The first themes we focused on were creation and birth. We wanted to show the beauty of conception and the trauma of being born. This was the prologue and starting point and it was an idea we were very excited about. The challenge for me was to create a world that wouldn’t be too literal and that relied on association rather than observation. Since the experience is for VR and audio-driven, I also needed to do a lot of research designing concept art for 3D VR spaces and think about how the visuals would be connected to sound.
I started looking for other games that fall into the same category as Remembering, like exploration games and audiovisual experiences. The ones that stood out were Soundself, Panoramical and Shape of the World. Soundself is a euphoric experience that you explore by using your voice. In Panoramical, you manipulate the look, sound, and feel of mesmerizing landscapes. Shape of the World is an exploration game where the world grows around you.
The developers of these games make it very clear that they want the player to be immersed in an unique and creative world where you make your own experience and where playing is the reward, not winning. Visually these games have a stylized look, with simple geometrical shapes, silhouettes and color splashes.
I also looked for illustrations and photos online that came close to what art style we envisioned. Here are some screenshots of inspirational images we found via Pinterest.
Looking at these images it was obvious I was drawn to using a layered look. I was thinking of fabrics like silk and chiffon, or a thin layer of skin, film or veil over objects or surfaces. Other associations I had were underwater creatures and corals, polyps, cells and molecules, growth and decay, cradling, fragility and strength.
Based on these ideas and inspirations I made the first sketches of shapes for our environment. I designed these shapes intuitively without thinking too much about what they might represent.
Since I already set up a style for the first rendition of Remembering in 2013 I had something to go on when I started to design concept art in vector in Illustrator. Some of the plant and tree shapes worked really well in a game space, especially with subtle gradients.

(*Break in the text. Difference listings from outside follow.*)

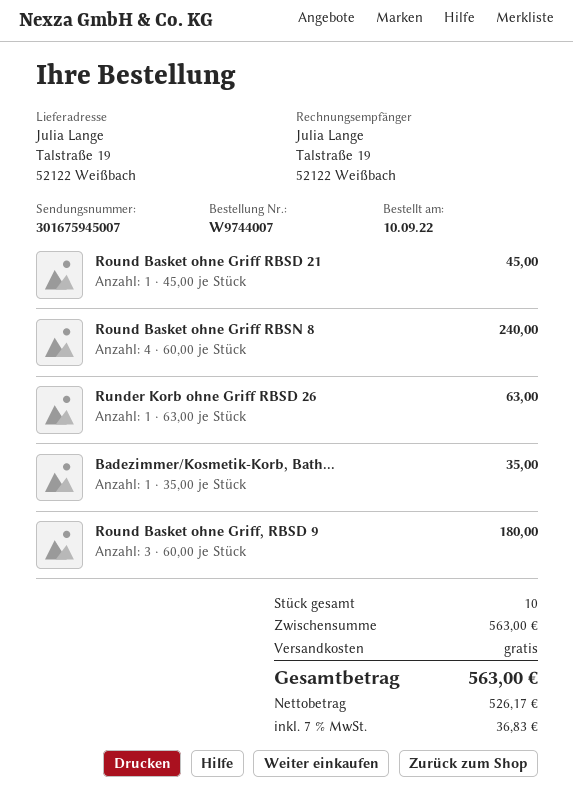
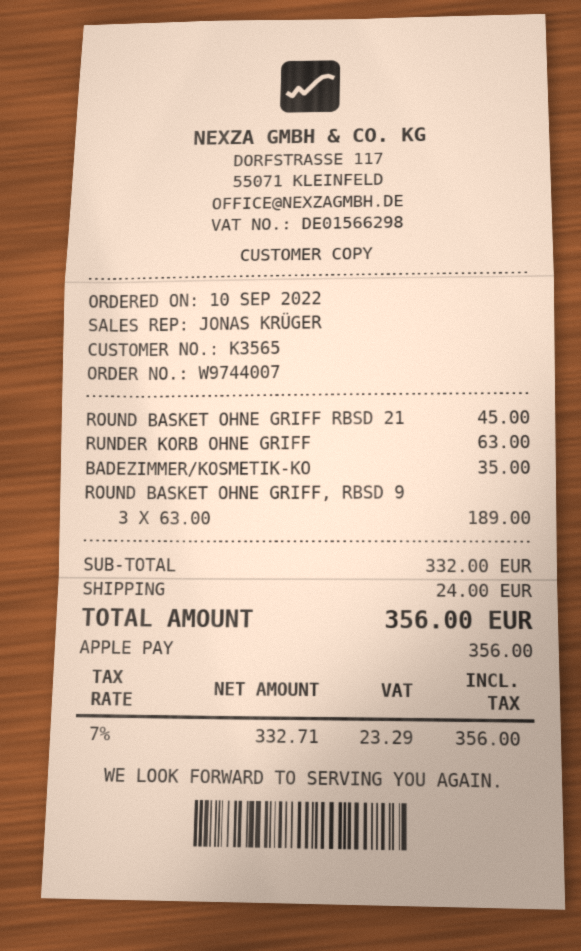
Round Basket ohne Griff RBSN 8: 4 x 60.00 = 240.00 -> none
Round Basket ohne Griff, RBSD 9: 3 x 60.00 = 180.00 -> 3 x 63.00 = 189.00
subtotal: 563.00 -> 332.00
shipping: 0.00 -> 24.00
net: 526.17 -> 332.71
tax: 7% = 36.83 -> 7% = 23.29
total: 563.00 -> 356.00

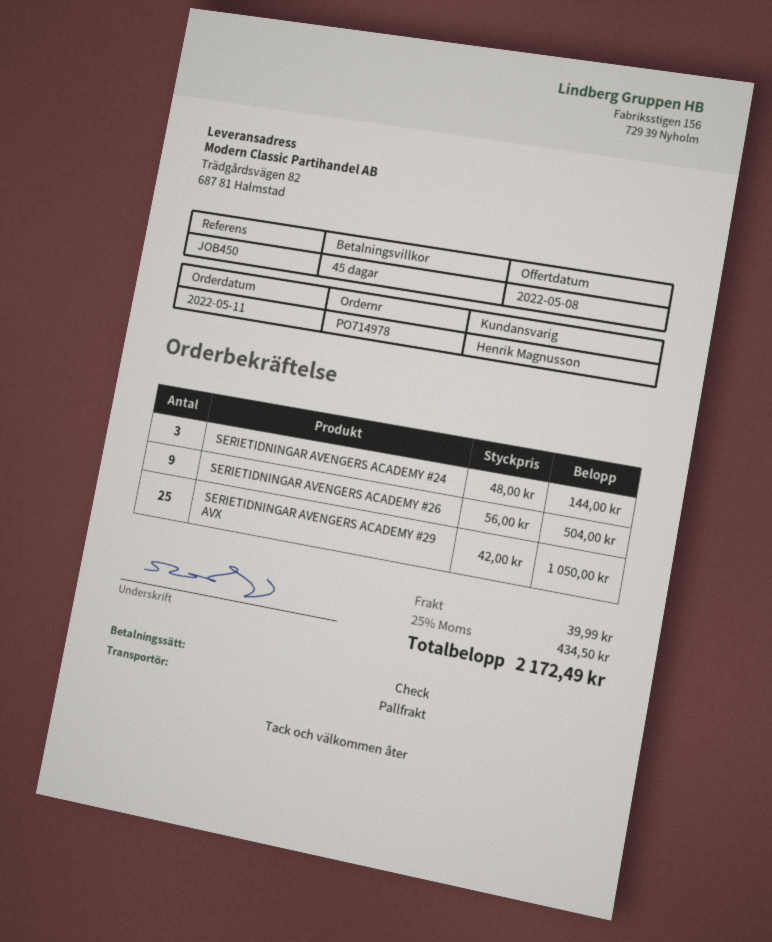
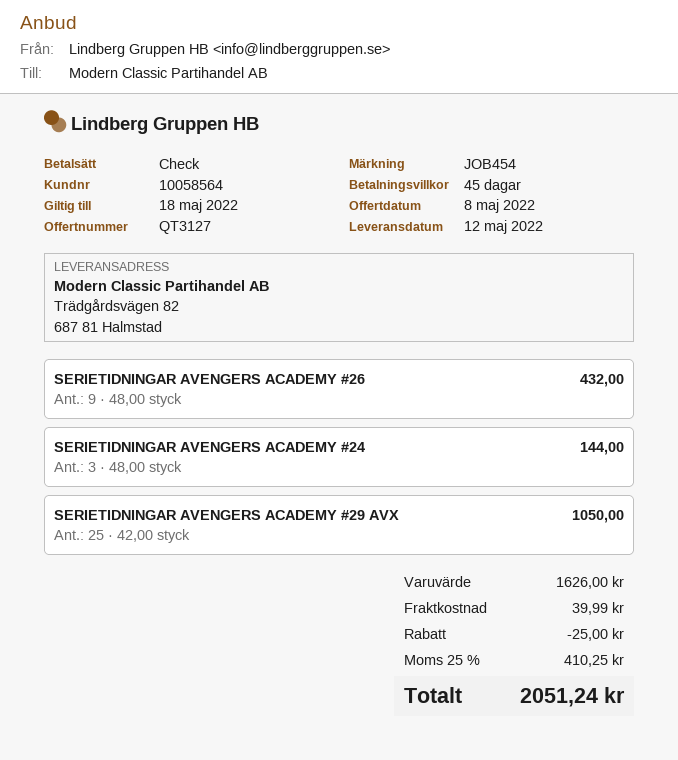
reference: JOB450 -> JOB454
SERIETIDNINGAR AVENGERS ACADEMY #26: 9 x 56.00 = 504.00 -> 9 x 48.00 = 432.00
discount: none -> 25.00
tax: 25% = 434.50 -> 25% = 410.25
total: 2172.49 -> 2051.24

I did however want to use more bold and bright color accents instead of pastel colors. This turned out to be both an artistic and technical choice, since light colors and backgrounds don't work very well in VR.

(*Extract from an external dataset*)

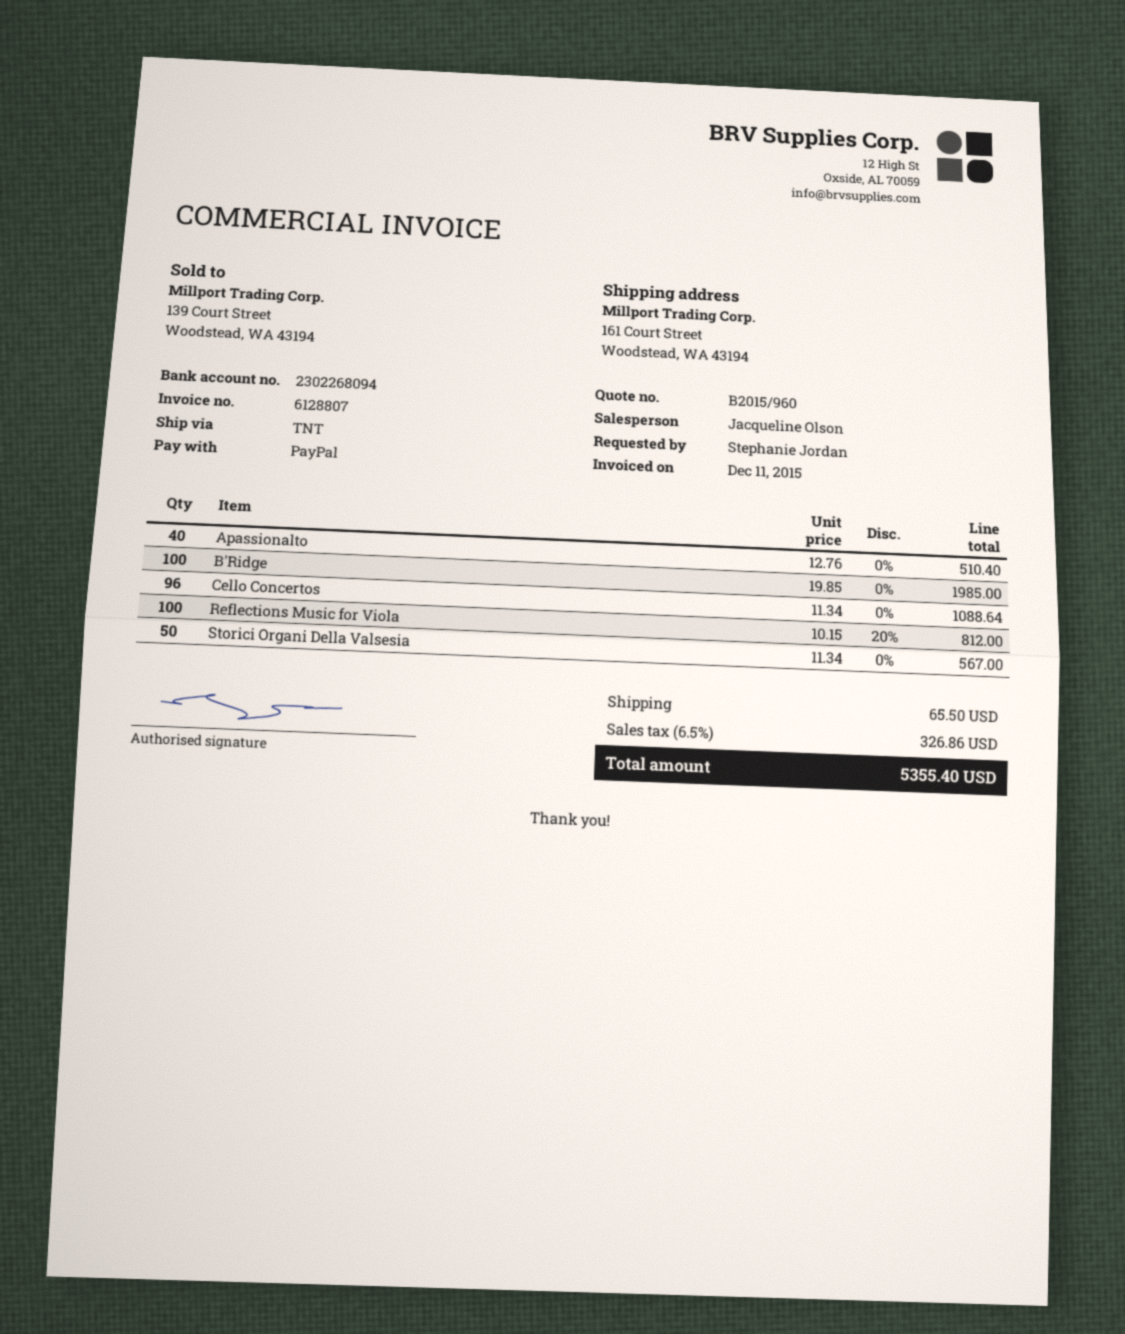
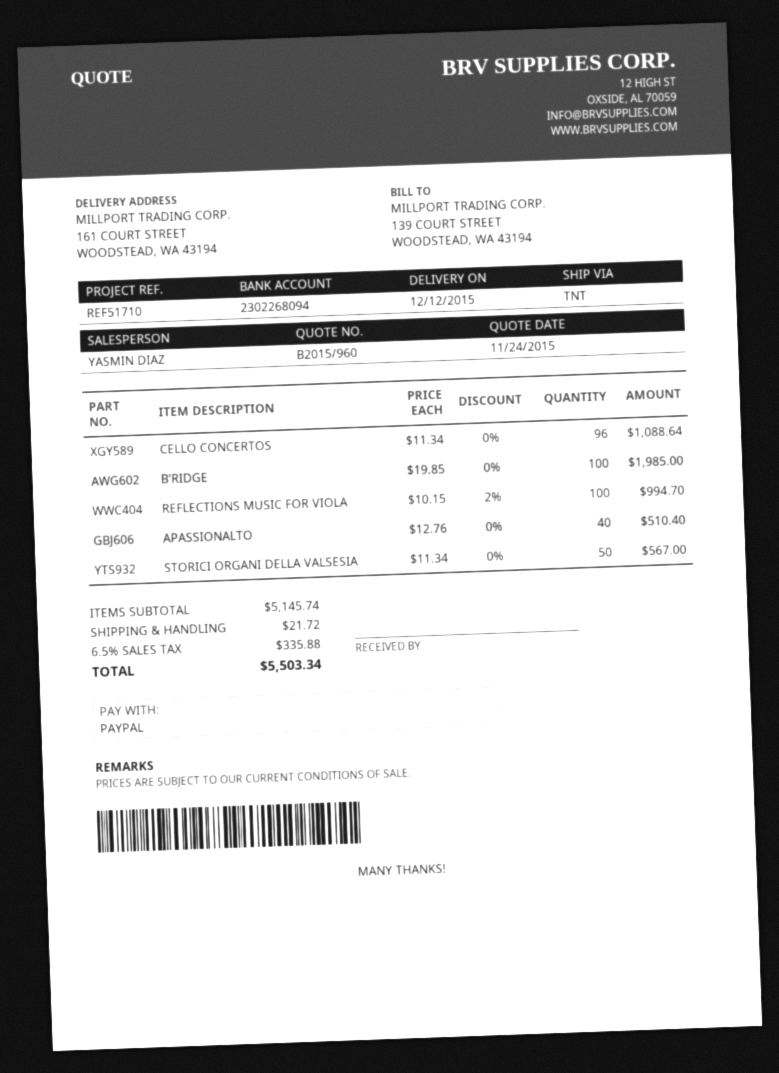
sales rep: Jacqueline Olson -> YASMIN DIAZ
Reflections Music for Viola: 100 x 10.15 - 20% = 812.00 -> 100 x 10.15 - 2% = 994.70
shipping: 65.50 -> 21.72
tax: 6.5% = 326.86 -> 6.5% = 335.88
total: 5355.40 -> 5503.34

I chose a dark purple and red with bright pink and white accents. This was one of the first color schemes that popped up. I mostly choose colors organically and grow attached to them. When the style is more established I design different color pallets and possibilities.
Antoni Gaudí’s use of organic shapes and geometrical forms of nature came to mind when I started making designs for the womb.

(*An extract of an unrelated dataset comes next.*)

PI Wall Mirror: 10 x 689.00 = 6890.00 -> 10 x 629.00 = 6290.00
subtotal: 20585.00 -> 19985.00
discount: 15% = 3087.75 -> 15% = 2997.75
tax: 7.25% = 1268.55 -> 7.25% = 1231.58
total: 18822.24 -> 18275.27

This sketch I then turned into vector art.
The difficult part about designing minimal worlds is how much abstraction to use without it becoming too unrecognizable or detached. Abstraction is something I use a lot in my art. It ensures that a viewer or player can interpret a lot themselves, they can associate and it opens the mind to imagine more and focus on the things that matter.
I was looking for a way to design abstract and organic shapes that would make the player feel warm and would evoke curiosity. I tried to accomplish that by creating layers in my art and soft shapes and gradients. I felt the player should be welcomed with a relaxed and calm environment. Especially since players need to get used to floating through a 3D space in VR.
Another challenge is to ensure there is unison and that the world is consistent and believable. We don’t use a horizon in Remembering, so a lot of things will be floating around and won’t have any base or ground. We will have some ways to put objects on a floor, for instance inside the womb and when using a lot of fog.